Les rapports de l’Assemblée et du Sénat iront encore plus loin, mais le rapport de l’OPECST établit déjà que ce climat de surexcitation entourant l’émergence de nouveaux virus ne s’est pas limité à la sphère médicale et scientifique. Le virus H1N1 a été identifié le 24 avril au Mexique. Ironie du sort, le 9 mars, Nicolas Sarkozy y avait signé pour 100 millions d’euros un contrat de construction d’une usine de vaccins pandémiques Sanofi.

Le principe de précaution a été invoqué à la fois par le gouvernement, pour justifier la vaccination, et par les sceptiques de la vaccination, pour mettre en cause la fiabilité des vaccins. Ce principe est-il manipulable ?

Il faut distinguer le principe de précaution « littéraire » du principe de précaution voté par la Constitution.

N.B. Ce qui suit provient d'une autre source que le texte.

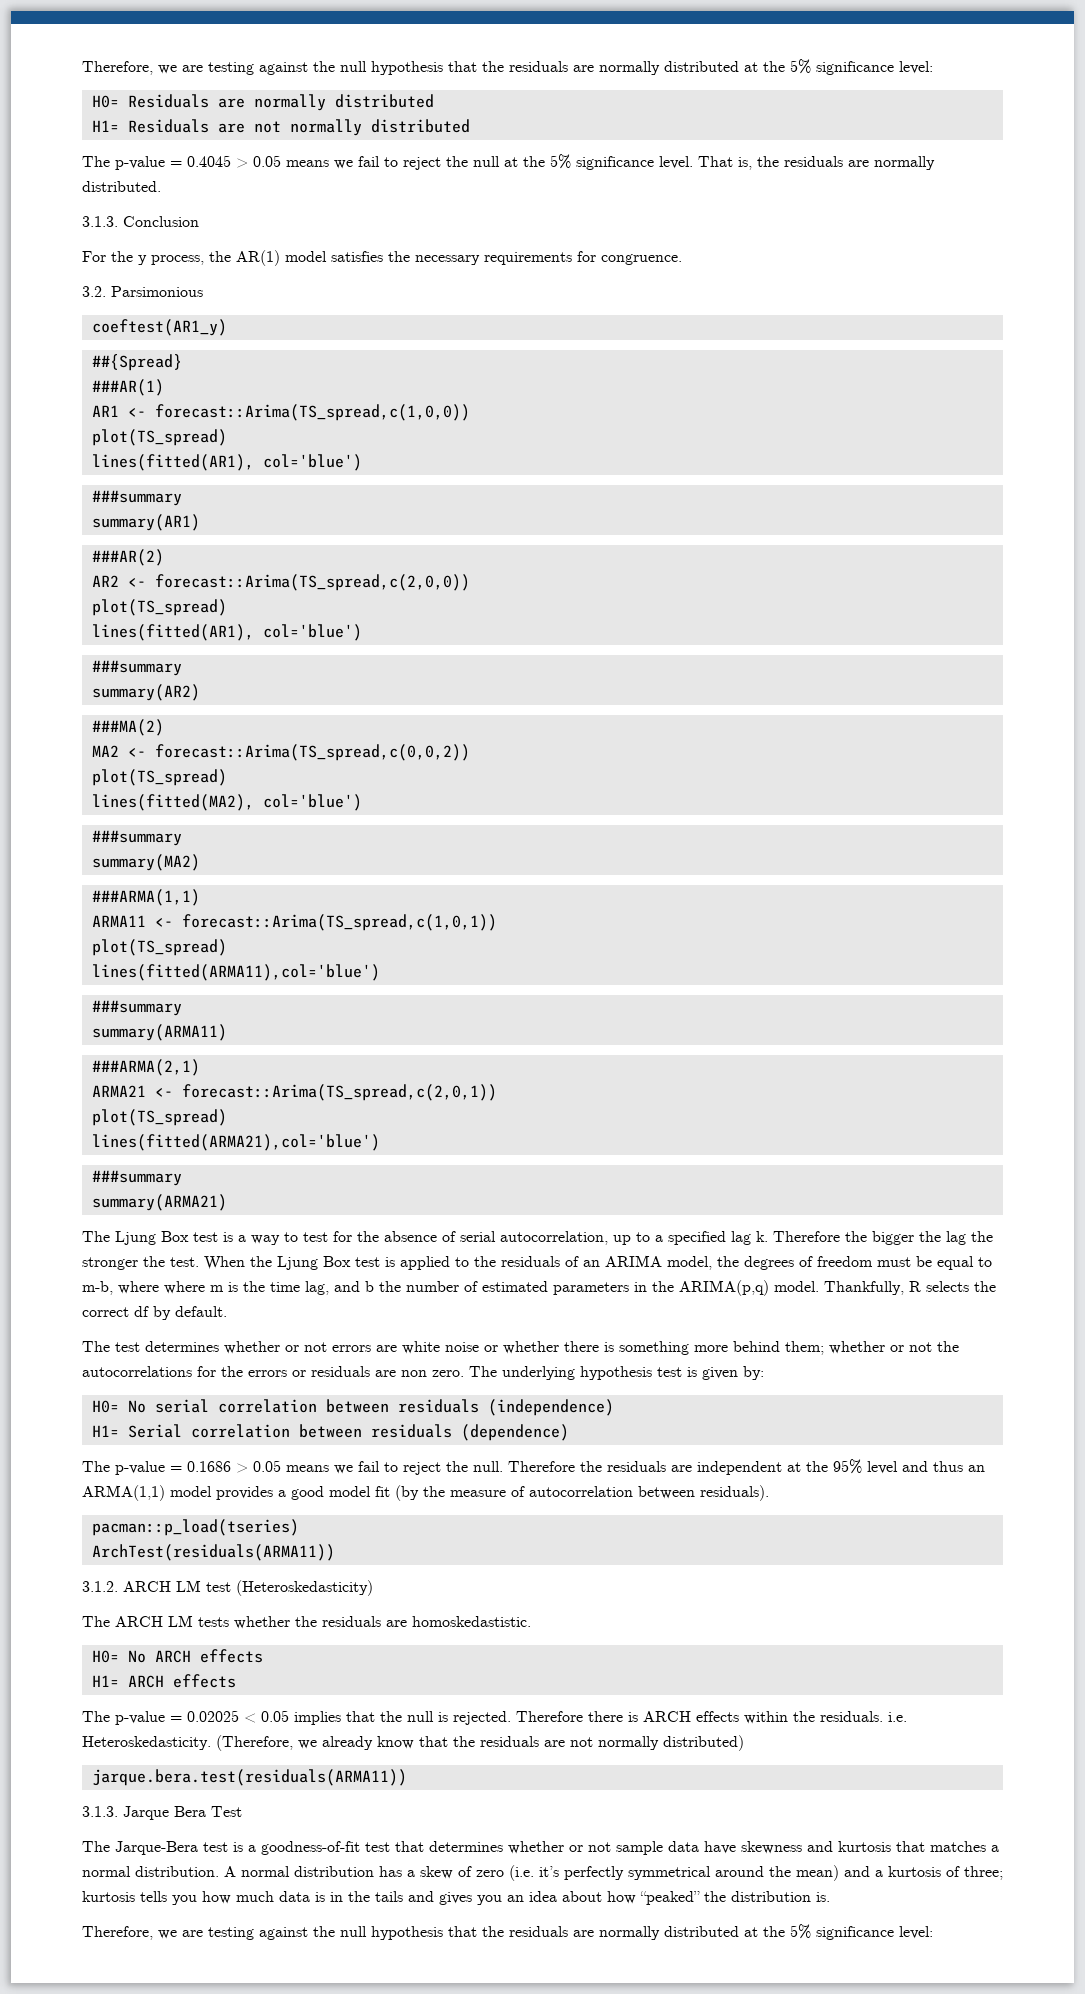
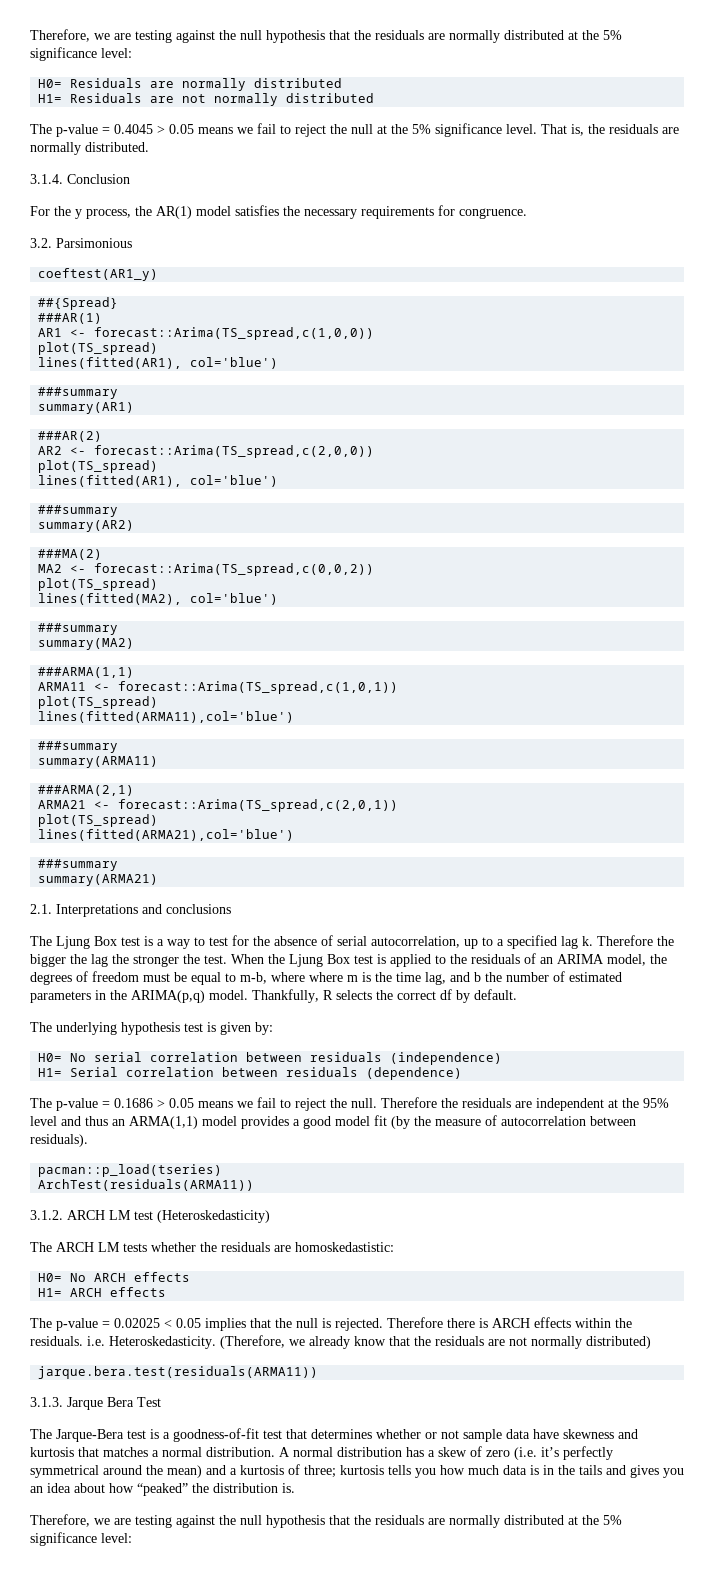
[82,216,118,227] 3.1.3. -> [30,174,63,184] 3.1.4.
(227, 1202) none -> [30,904,231,917] // 2.1. Interpretations and conclusions
[115,1341,959,1355] [82,1366,497,1377] test determines whether or not errors are white noise or whether there is something more behind them; whether or not the autocorrelations for the errors or residuals are non zero. The -> (52, 1027) none
[412,1616,531,1627] homoskedastistic. -> [295,1242,394,1252] homoskedastistic:

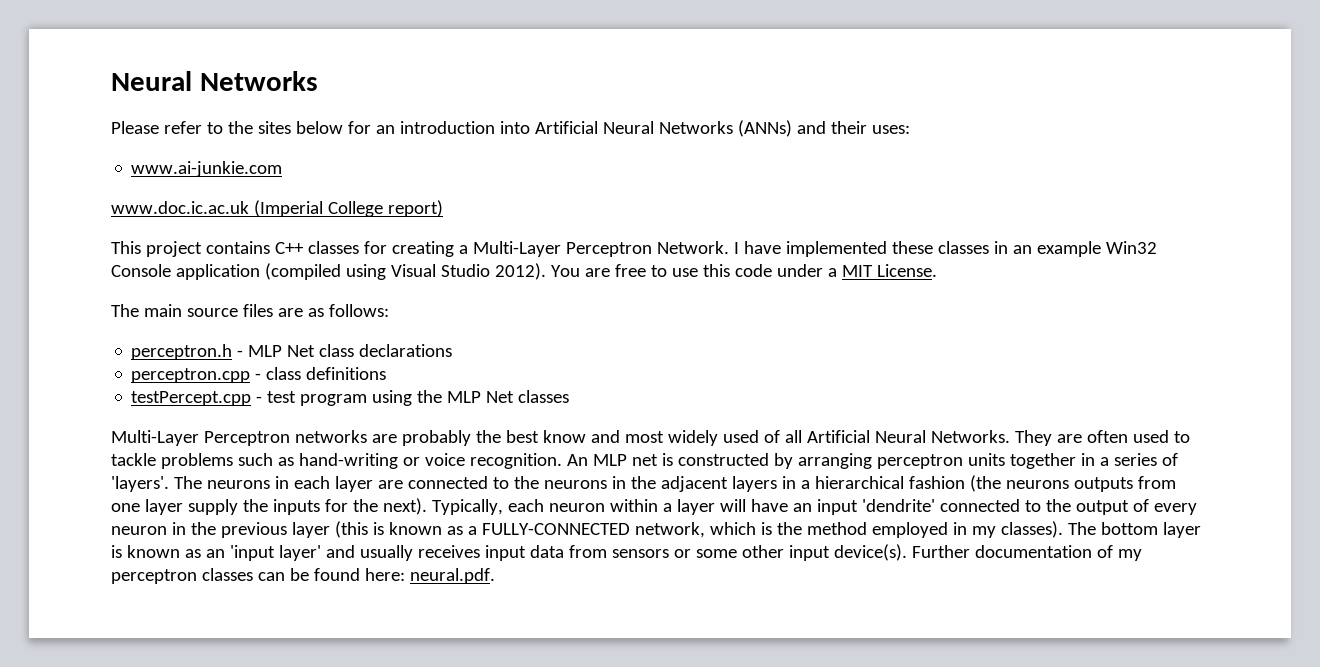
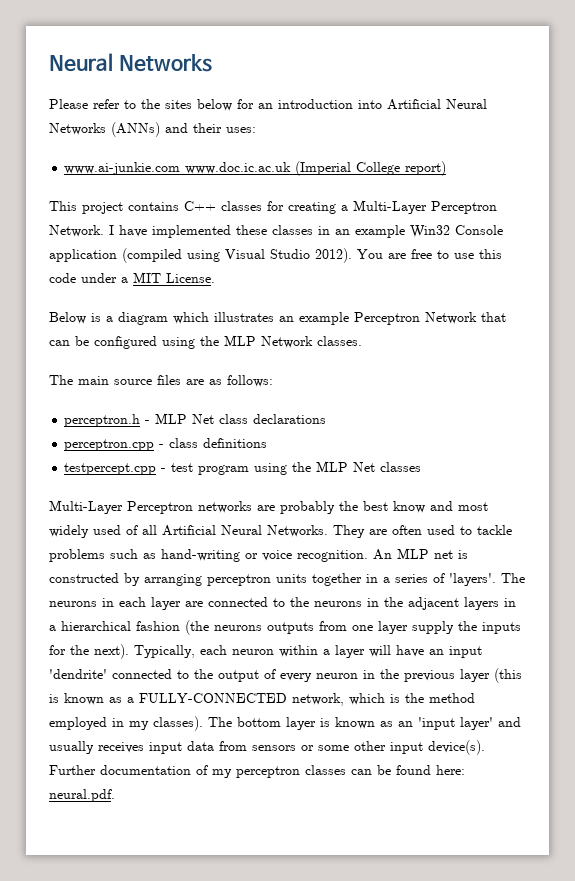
(283, 169) // -> (181, 168) none
(937, 270) none -> [49,312,506,325] [49,335,362,349] // Below is a diagram which illustrates an example Perceptron Network that can be configured using the MLP Network classes.
[131,391,252,406] testPercept.cpp -> [64,463,157,475] testpercept.cpp

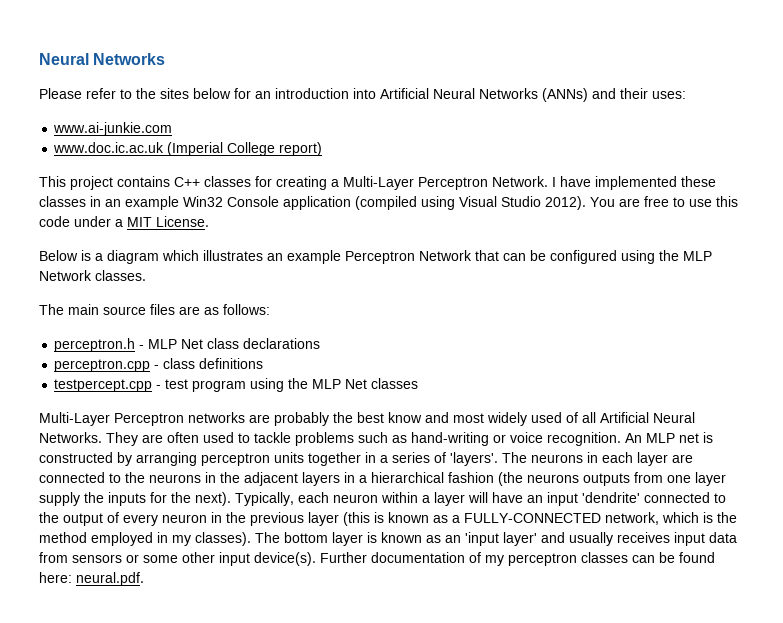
(181, 168) none -> (173, 129) //

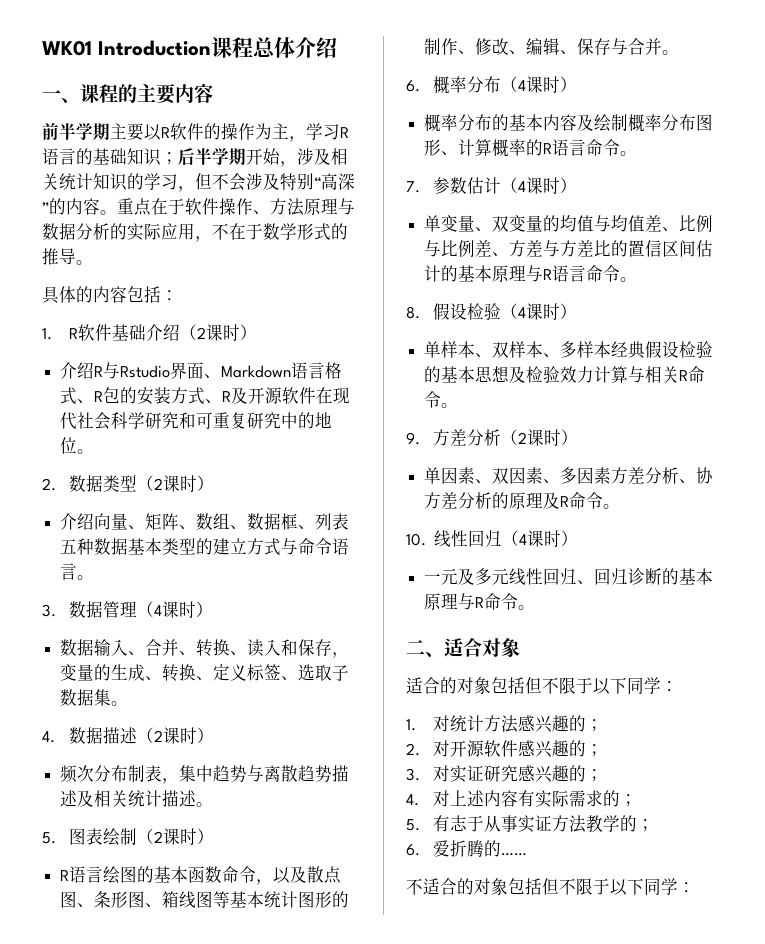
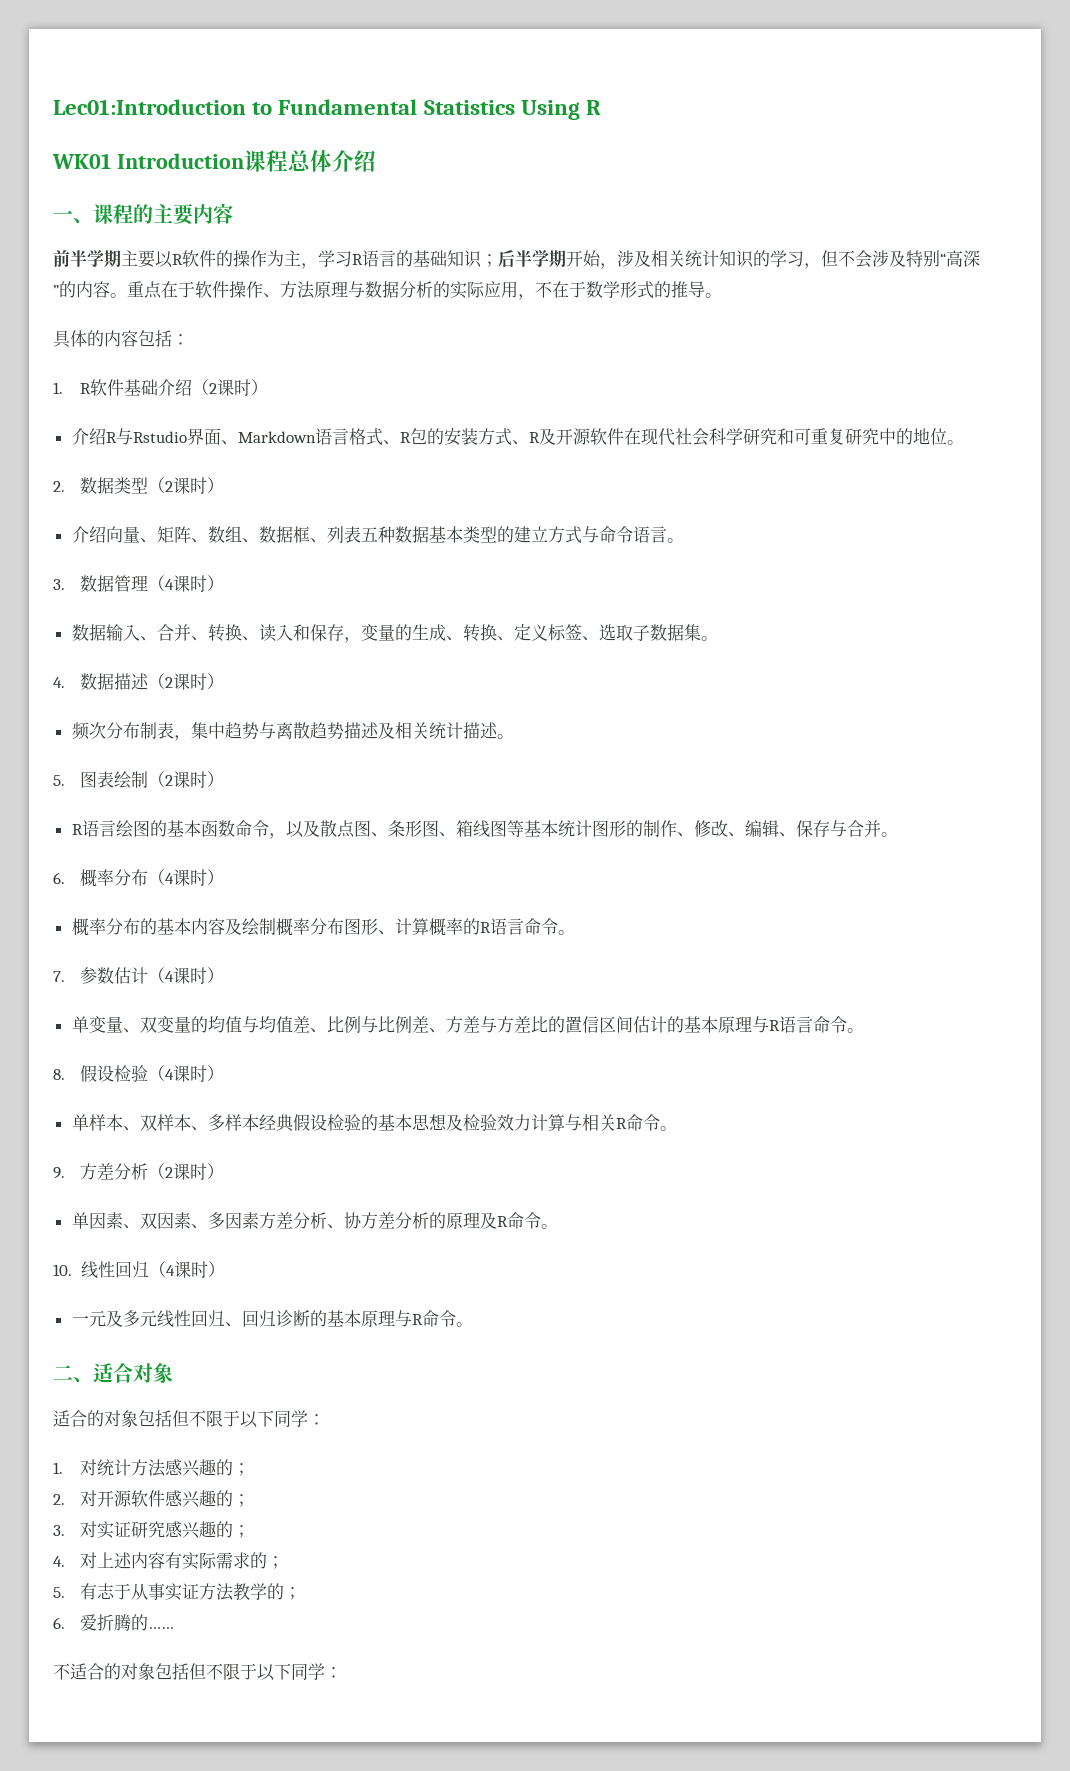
(42, 48) none -> [53,99,602,120] Lec01:Introduction to Fundamental Statistics Using R //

En ce qui concerne les virus, ce dernier préconise de diligenter des recherches pour aider à la prise de décisions. Cela n’a pas été appliqué, puisque les commandes de vaccins ont été faites dès le mois de juin. Quand Roselyne Bachelot invoque le principe de précaution « littéraire », c’est un choix politique. Respectable quand il s’agit de protéger les Français en faisant le pari du pire. Mais son choix, en l’occurrence, n’a pas été crédible au vu de sa politique générale en matière de santé : en parallèle de la campagne de vaccination, on a vu fermer des lits de grands brûlés, des places en réanimation et en maternité… Même face à la grippe A le principe de précaution n’a été invoqué que pour justifier la commande de vaccins, alors que le volet clinique, augmentation du personnel d’accueil aux urgences et du nombre de lits pour soigner les malades de la grippe, a été concédé du bout des lèvres.

Le pire semble avoir été évité, mais les virologues restent prudents. Qui écouter sur les risques ? Y a-t-il des experts indépendants ?

Le Haut Conseil de santé publique n’était pas à jour sur les déclarations d’intérêts des experts entendus par Roselyne Bachelot. Au niveau international, les deux cents experts consultés par l’OMS n’ont fait entendre qu’une voix unique. Or, dans les deux cas, on remarque qu’il s’agit de virologues ou d’épidémiologistes dont ­certaines contributions sont financées par des fonds privés. Le ­désengagement de l’État dans le financement de la recherche publique en France renforce les conflits d’intérêt pour les chercheurs. Par exemple, le professeur d’immunologie Jean-François Delfraissy, directeur de l’Institut des maladies infectieuses, n’a toujours pas reçu les fonds publics promis par Roselyne Bachelot pour ses recherches sur la grippe A.
Mais l’indépendance ne suffit pas, il faut aussi que les experts proviennent de domaines différents. Il aurait fallu aller voir des spécialistes de santé publique et de gestion de crise, ce que Roselyne Bachelot n’a pas fait. L’OPECST en a auditionné certains, comme Patrick Lagadec, directeur de recherche en économie à Polytechnique. Enfin, le Grenelle de l’environnement prévoyait la mise en place d’une instance indépendante de l’expertise. Elle n’existe toujours pas.

« La transparence est devenue une obligation », avertit le rapport. Comment l’organiser ?

Il existe des outils dont il faut savoir user. Le ministère devrait faire des communiqués réguliers et actualisés et rendre publiques les saisines auprès d’instances comme le Haut Conseil de la santé publique ainsi que ses réponses. Il est absolument primordial d’associer les citoyens au débat public. Les associations de malades et de médecins généralistes auraient dû être entendues.